If you live within 15 kilometres of the city and have a tramline running right past your door, or a station nearby, as did many of those readers who were offended by last week's column, you could say it's not your problem. To be a car user is, one letter-writer observed, a planet-destroying "lifestyle choice".

Indeed, you could adopt a position that finds its way into letters to the editor and even the occasional opinion piece: the sneer. This assumes that outer suburbanites are less intelligent, less engaged and generally less enlightened than those of us who are closer to, you know, where it's all happening. From what I can see, it comes more often from the broader leftist end of the political spectrum than from the right.

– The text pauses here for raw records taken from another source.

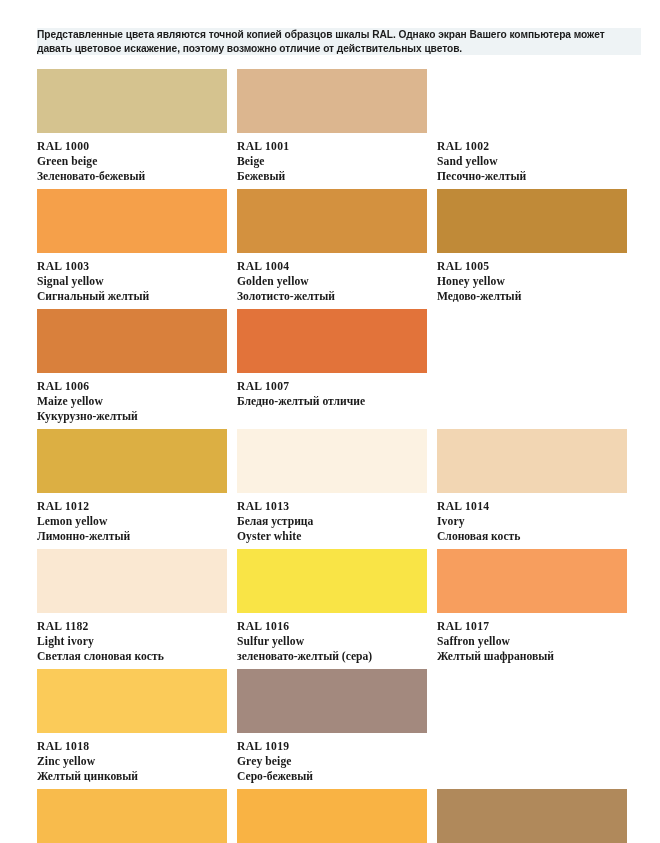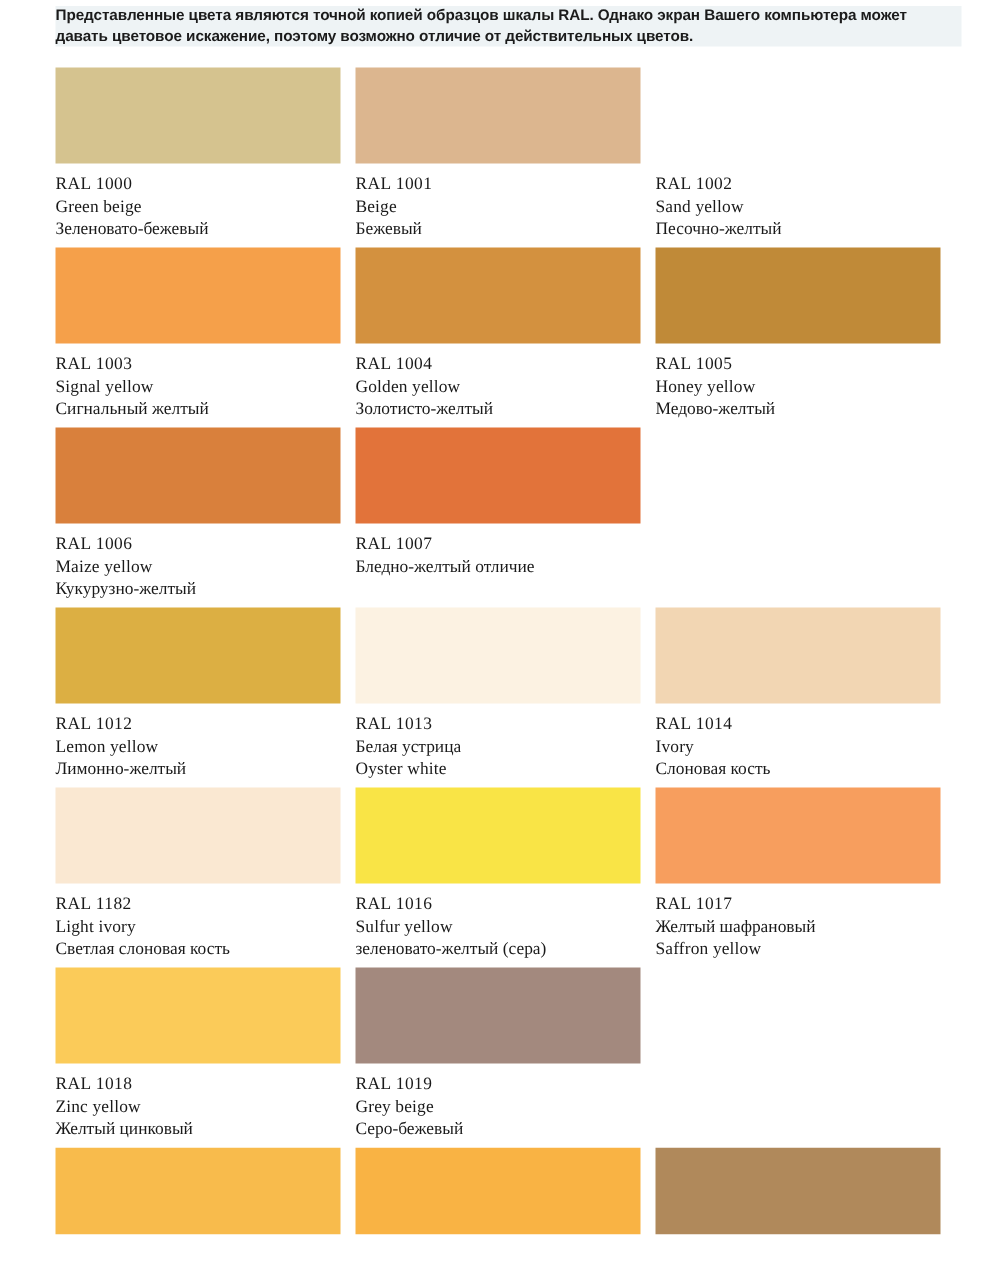--- a/index.html
+++ b/index.html
@@ -19,6 +19,7 @@
     width: 660px;
     height: 736px;
     background: #ffffff;
+    margin-top: 24px;
   }
 
   

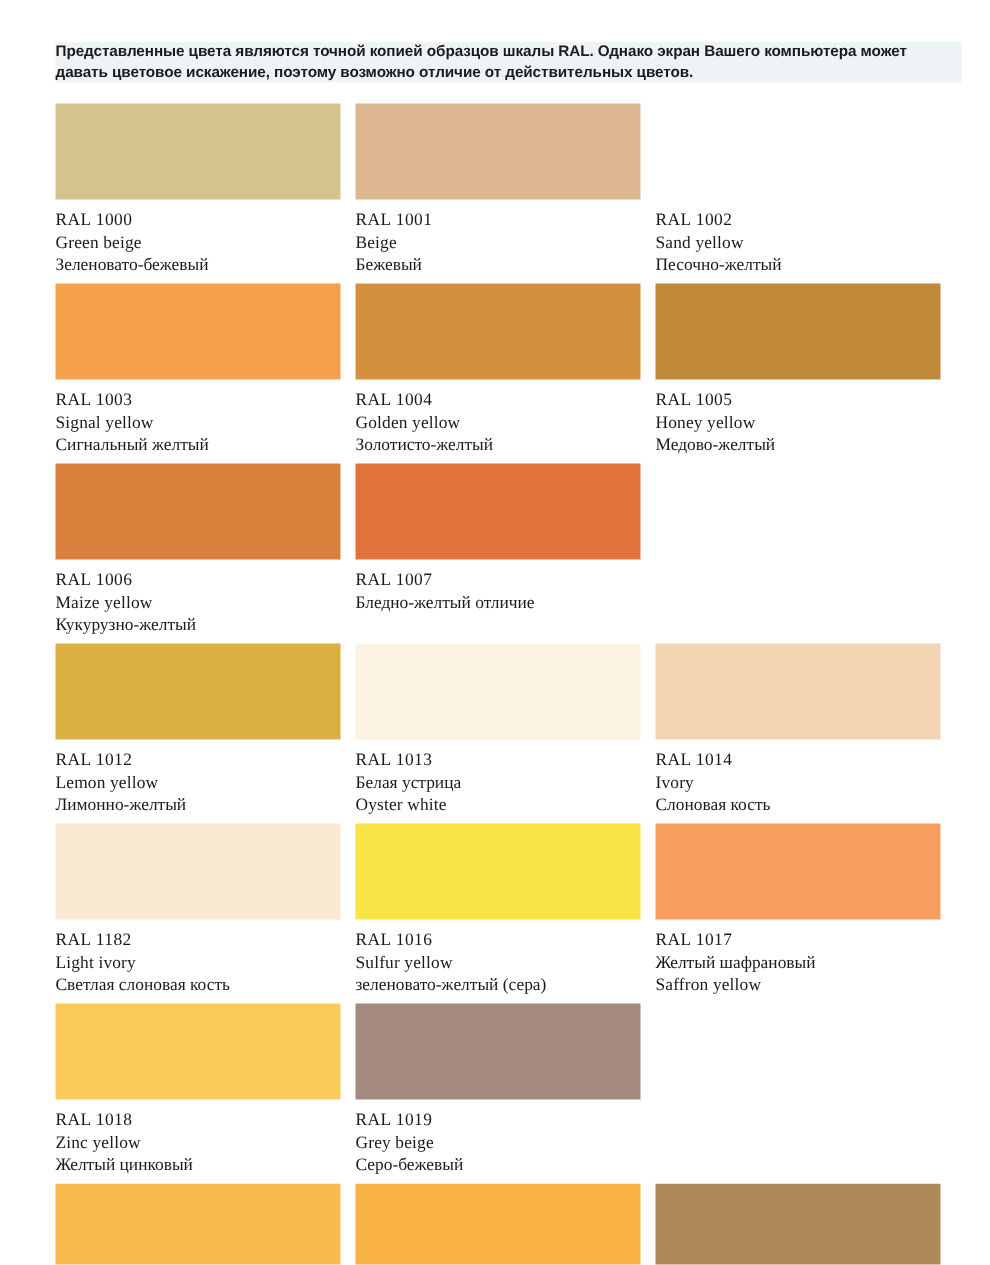--- a/index.html
+++ b/index.html
@@ -74,6 +74,7 @@
     line-height: 15.2px;
     white-space: nowrap;
     letter-spacing: 0.1px;
+    font-weight: bold;
   }
   .lbl.code { letter-spacing: 0.3px; }
   .lbl.ru { letter-spacing: 0px; }

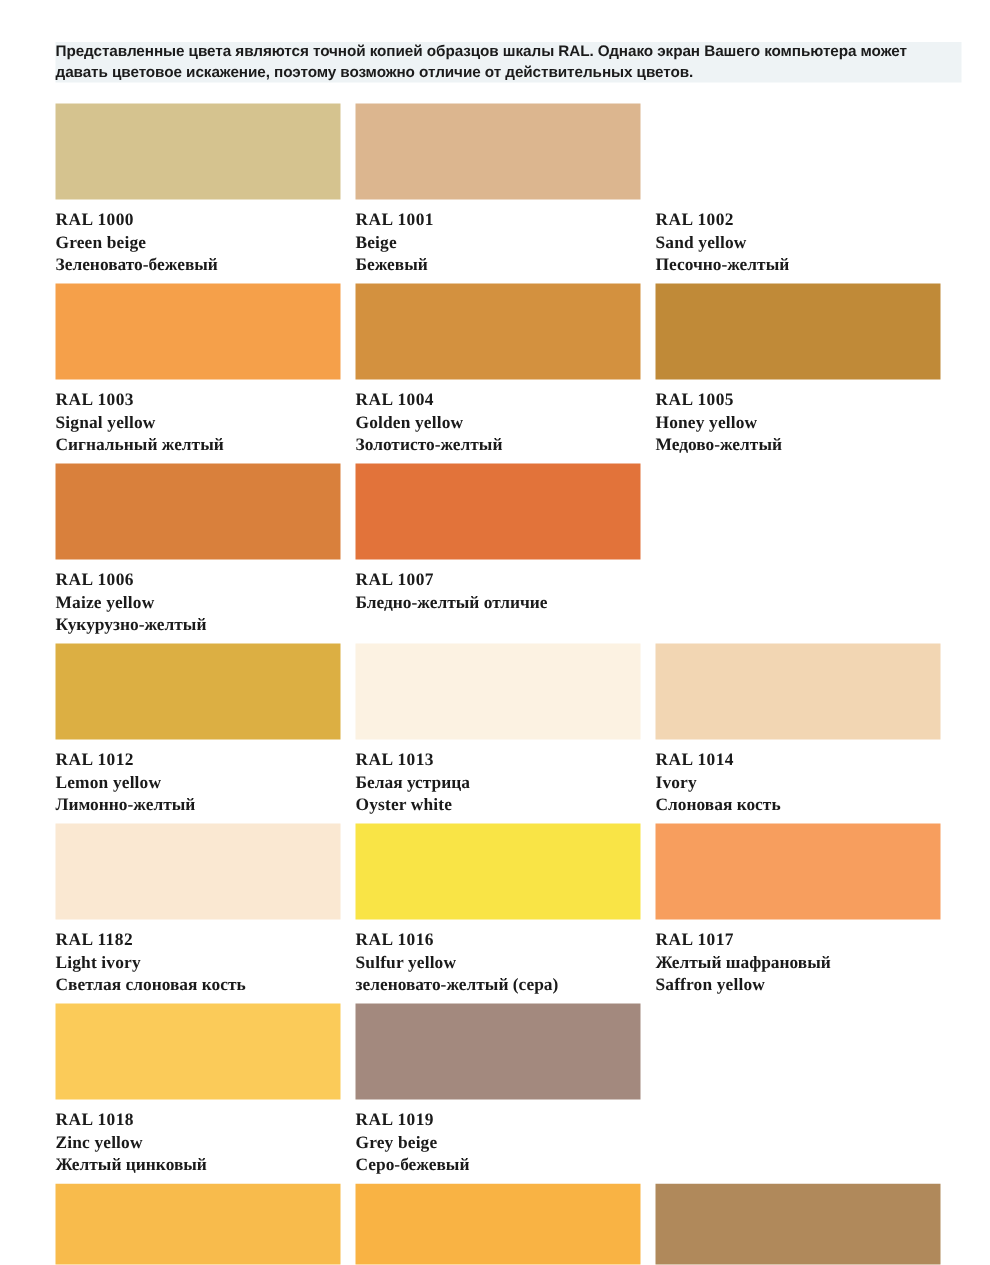--- a/index.html
+++ b/index.html
@@ -219,8 +219,8 @@
         <div class="swatch" style="background: rgb(247, 158, 94);"></div>
         <div class="labels">
           <div class="lbl code">RAL 1017</div>
+          <div class="lbl en">Saffron yellow</div>
           <div class="lbl ru">Желтый шафрановый</div>
-          <div class="lbl en">Saffron yellow</div>
         </div>
       </div>
     </div>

Aside from being a betrayal of a genuine progressive perspective and just plain wrong, it represents a misreading of where electoral power lies in our society. Governments are made and broken in the outer suburbs. For decades now, the major political parties have relied on their traditional bases of support in the inner and middle suburbs — the older residential belts established up to the Second World War — to act as their electoral bedrock.

...

In Melbourne particularly, some parts of the inner suburbs are becoming very slippery territory for the ALP as the Greens become ever more popular. How does Rudd satisfy inner urban Labor sympathisers who want radical action on climate change while also holding on to shaky Labor voters in the outer suburbs who want something done but aren't so keen on the radical option and don't enjoy being lectured by people who have many more facilities than they have? Increasingly, Rudd presides over two tribes. Come the next election, they might just go to war.